The decision to close the border with Austria is linked to an outbreak of the coronavirus’s South African variant in the Tyrol region. As of Sunday, 251 suspected cases had been reported. In March last year, this region, and more specifically the famous ski resort of Ischgl, became the epicentre of the spread of the virus across Europe. The resorts have remained open despite the cases being reported in recent weeks. The Austrian government has also imposed exit restrictions from the Tyrol to the rest of its territory to prevent the spread of the variant. According to the Austrian daily Kurier, more than 1,000 travellers were checked at the Bavarian-Tyrolean border in the first 10 hours after the restrictions came into force in Germany. Police prevented a quarter of them from crossing. Several Austrian politicians, including the interior minister, have called the restrictions “unacceptable”. The governor of Tyrol said closing the border would do nothing to contain the virus and would lead to chaos.

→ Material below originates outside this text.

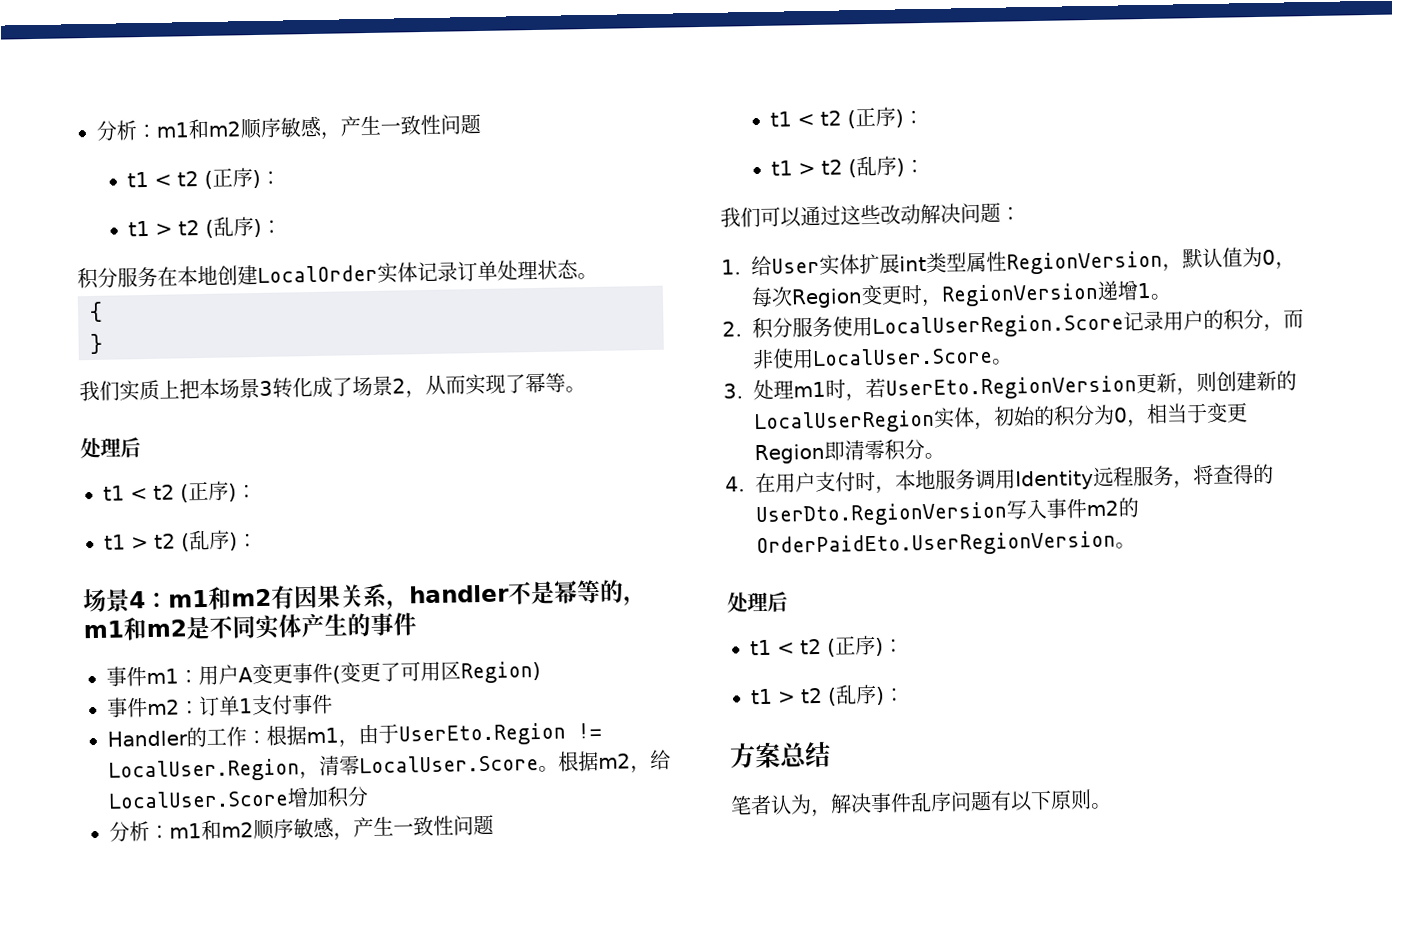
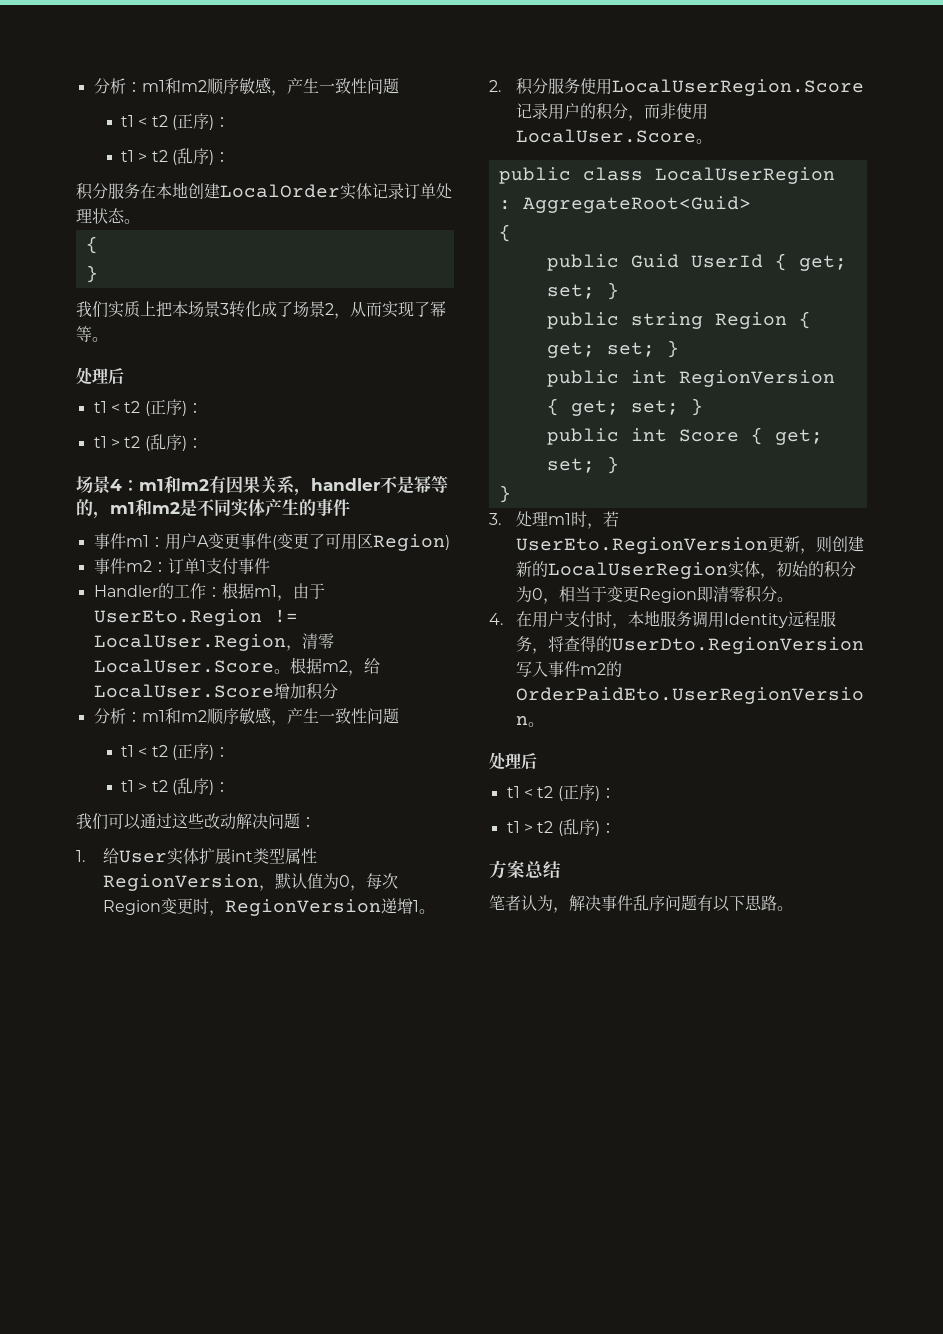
(1013, 361) none -> [498,167,835,184] [498,196,751,213] [498,224,511,242] [546,253,847,271] [546,282,619,300] [546,311,811,329] [546,340,679,358] [546,370,835,387] [546,398,703,416] [546,427,823,445] [546,456,619,474] [498,485,511,503] // public class LocalUserRegion : AggregateRoot<Guid> // { // public Guid UserId { get; set; } // public string Region { get; set; } // public int RegionVersion { get; set; } // public int Score { get; set; } // }
[1050,789,1092,810] 原则 -> [745,895,777,911] 思路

The car industry, one of the industries potentially most affected if the supply chain is disrupted, has already raised the alarm. Sigrid de Vries, secretary-general of Clepa (the European employers’ organisation for automotive components), warns that border closures and inspections at border crossings “could lead to critical delays in the supply chain” that could even “slow down production and put jobs at risk”. The industry fears a massive bottleneck like the one in Dover (UK) at the end of December when France imposed tests on incoming lorry drivers.

The recommendation agreed by the EU-27 states that if the restrictive measures have an impact on supply chains, “systematic testing requirements should be lifted immediately to preserve the functioning of green lanes”, i.e. the preferential lanes set up at the beginning of the pandemic to keep transport moving from one country to another.

Brussels also recalled that the guidelines foresee special treatment for cross-border workers, i.e. those who reside in one country but cross into another daily for work purposes. The recommendation states that persons who cross the border daily or very frequent basis “for work, business, education, family, medical or other care” should be exempted from the testing and quarantine requirements. If mandatory testing is introduced, it should be done at a frequency that is not disproportionate. And if both sides of the border are in the same epidemiological situation, no testing should be imposed.